Brice Partouche, procureur de la République de Thionville
Brice Partouche, procureur de la République de Thionville © Radio France - François Pelleray

La grève des avocats début 2020, puis la crise du covid : ces deux événements ont ralenti l'activité judiciaire. Brice Partouche, le procureur de la République de Thionville, explique comment sa juridiction s'adapte aux circonstances et rattrape son retard.

France Bleu : est-ce qu'il y a beaucoup de dossiers en souffrance, à Thionville ?

Brice Partouche : "2020 a été vraiment difficile. La grève des avocats, de janvier à mi-mars, a coûté 300 jugements d'affaires pénales. Puis la crise sanitaire a aussi coûté 300 jugements. 600 jugements en tout. Au premier semestre, on n'a pu avoir que 25 % d'activité. Durant la crise, on a traité les urgences. 60 % des effectifs du parquet étaient mobilisés en permanence et en présentiel pour gérer les urgences, les gardes-à-vue et autres."

Je n'envisage pas de retour à la normale avant fin 2021

"Au mois de juin, on s'est mis en ordre de marche, en proposant une activité à 150 % de nos moyens, à moyens humains constants, on a pu rattraper la moyen de ce retard. On a créé des audiences pénales, surchargé les audiences existantes. Ce qui a généré de la fatigue pour les magistrats et fonctionnaires."

France Bleu : comment allez-vous rattraper le retard ?

Brice Partouche : "on le rattrapera difficilement. L'idée sera de trouver de nouvelles voies pour éviter de pousser une bulle devant nous qu'on ne pourra rattraper, proposer des procédures simplifiées quand ce sera possible. Je n'envisage pas un retour à la normale avant fin 2021."

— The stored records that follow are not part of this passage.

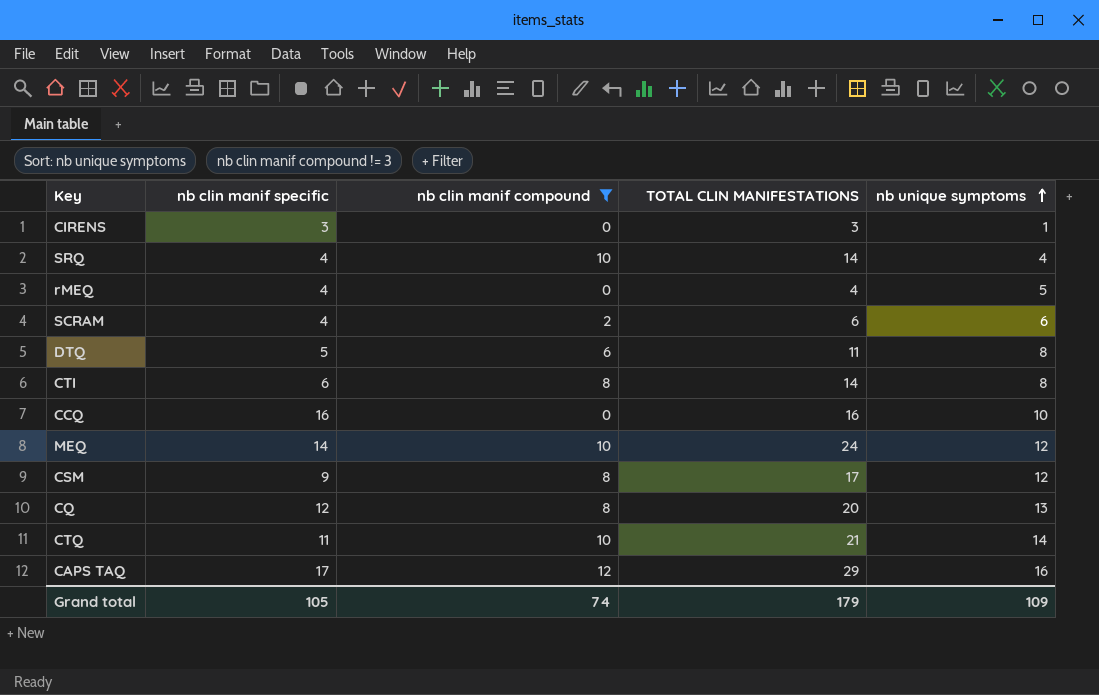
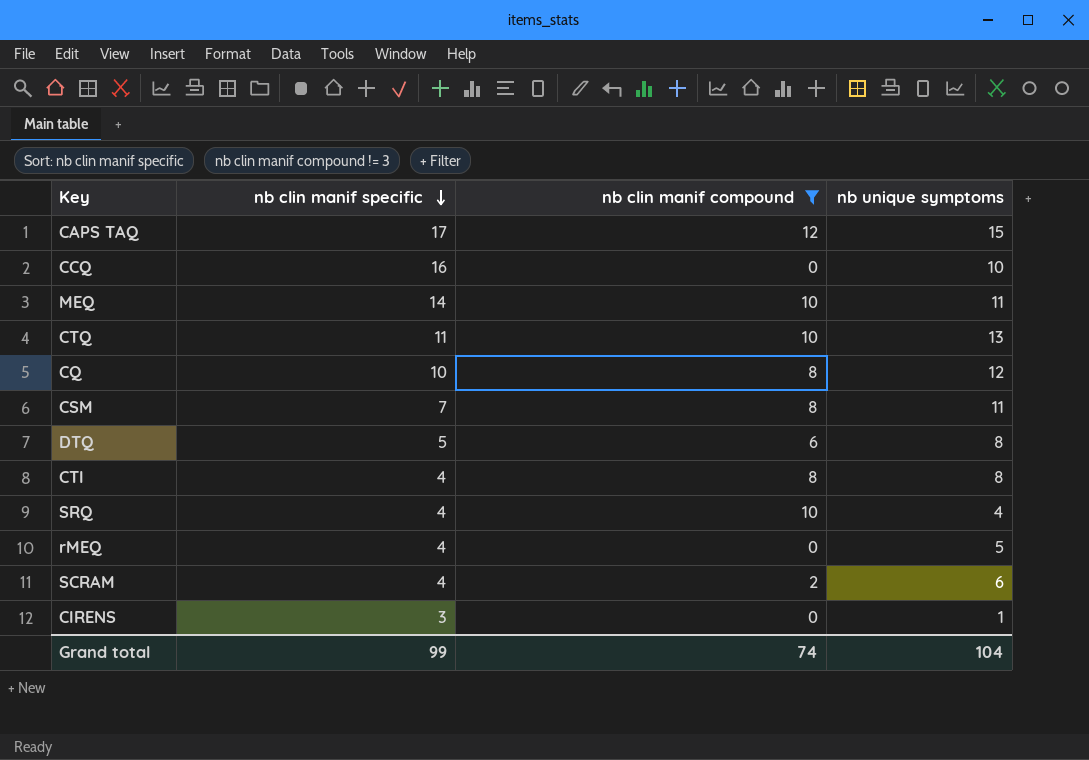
row order: nb unique symptoms ascending -> nb clin manif specific descending
column TOTAL CLIN MANIFESTATIONS | formula: [nb clin manif specific] + [nb clin manif compound] -> none
CAPS TAQ | nb unique symptoms: 16 -> 15
MEQ | nb unique symptoms: 12 -> 11
CTQ | nb unique symptoms: 14 -> 13
CQ | nb clin manif specific: 12 -> 10
CQ | nb unique symptoms: 13 -> 12
CSM | nb clin manif specific: 9 -> 7
CSM | nb unique symptoms: 12 -> 11
CTI | nb clin manif specific: 6 -> 4
Grand total | nb clin manif specific: 105 -> 99
Grand total | nb unique symptoms: 109 -> 104

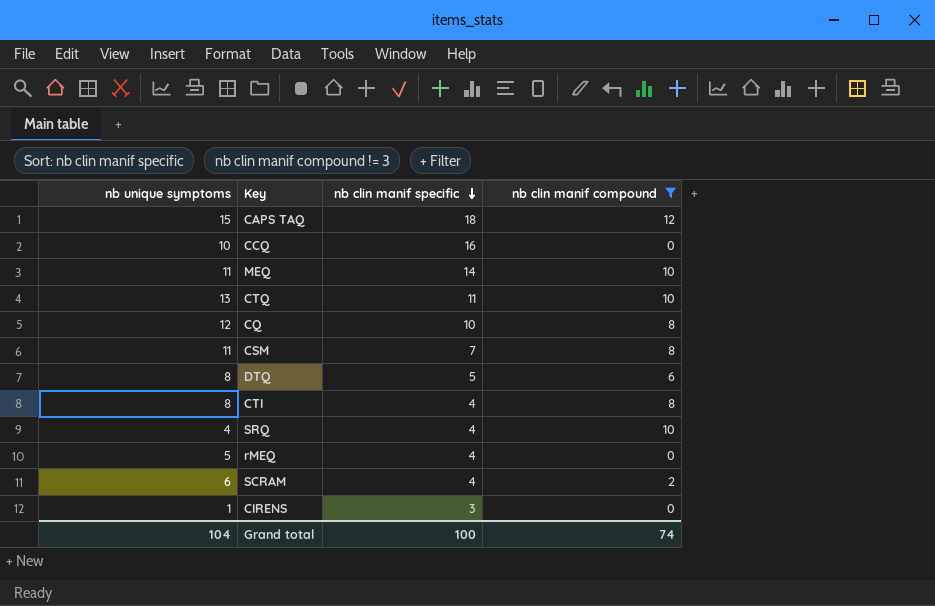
column nb unique symptoms | position: 4 -> 1
CAPS TAQ | nb clin manif specific: 17 -> 18
Grand total | nb clin manif specific: 99 -> 100

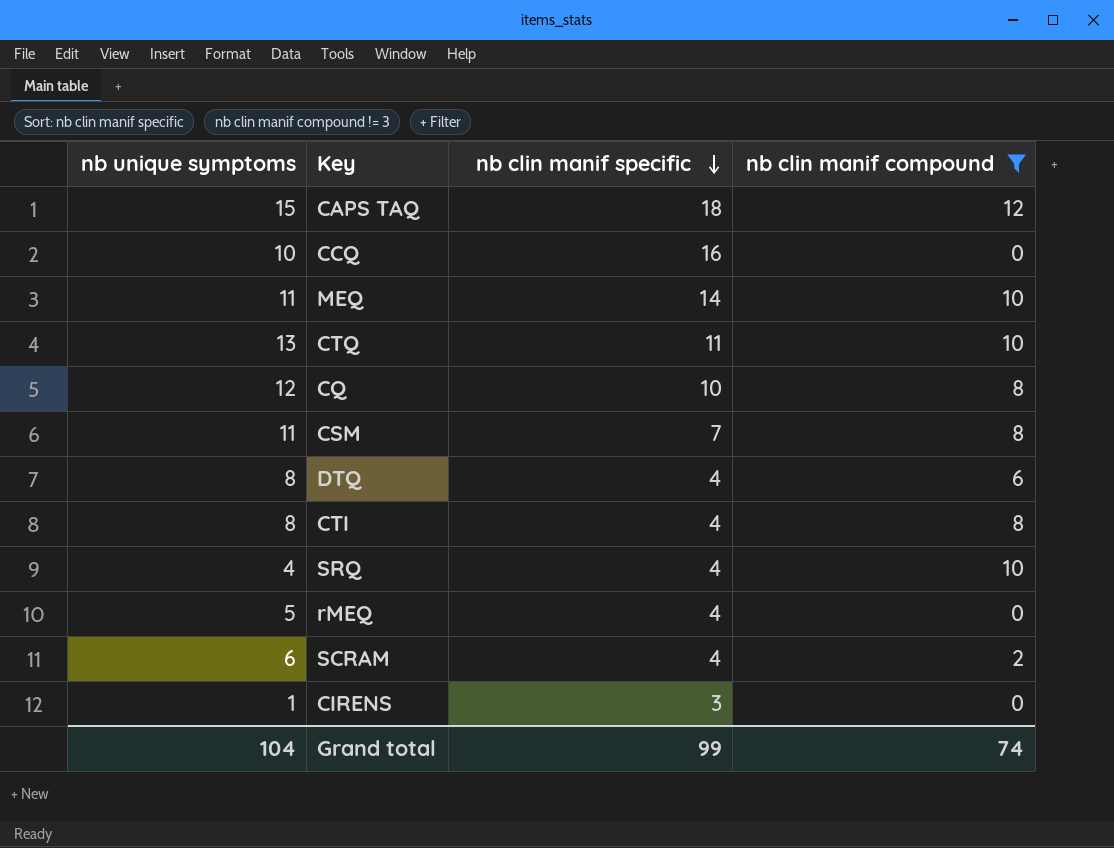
DTQ | nb clin manif specific: 5 -> 4
Grand total | nb clin manif specific: 100 -> 99

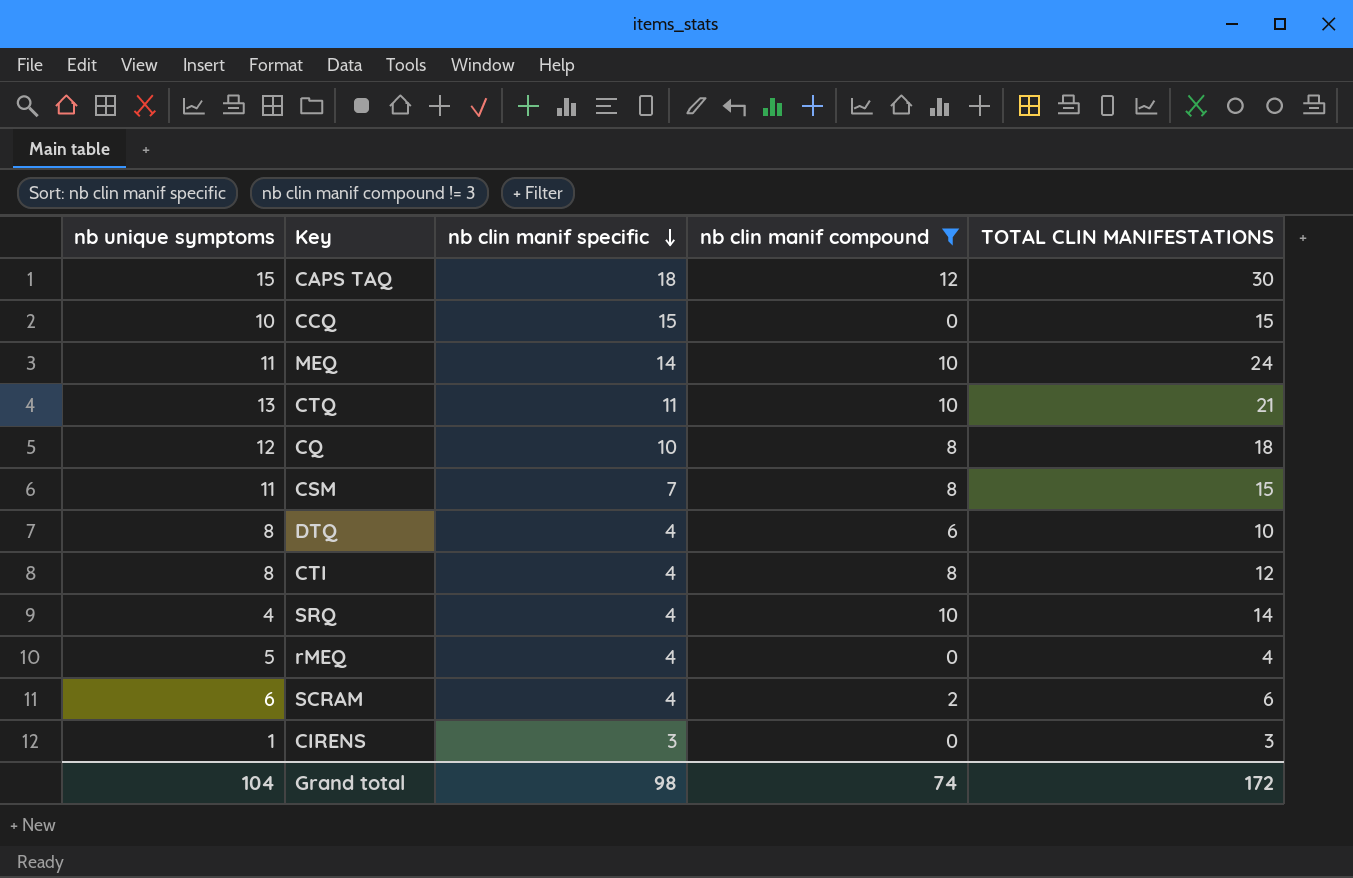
column TOTAL CLIN MANIFESTATIONS | formula: none -> [nb clin manif specific] + [nb clin manif compound]
CCQ | nb clin manif specific: 16 -> 15
Grand total | nb clin manif specific: 99 -> 98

France Bleu : à votre arrivée, en cours d'année, vous avez mis en place une cellule chargée de lutter contre les cambriolages. Il y a plus de faits à Thionville qu'ailleurs ?

Brice Partouche : "Pas plus qu'ailleurs mais le taux d'élucidation est plus faible. La moyenne nationale est de 15-20 %, on est à 5-6 % sur le ressort du tribunal La qualité des enquêteurs n'est pas en cause, c'est le manque d’effectif dans les commissariats et les brigades pour traiter les procédures, les prélèvement ADN et les retours. Je veux m'assurer que tous les prélèvements de police technique sont faits sur chacun des cambriolages, voir comment sont priorisés les enquêtes, détecter les phénomènes locaux, vérifier que policiers et gendarmes n'enquêtent pas sur les mêmes affaires... De la coordination pour essayer de rejoindre la moyenne nationale."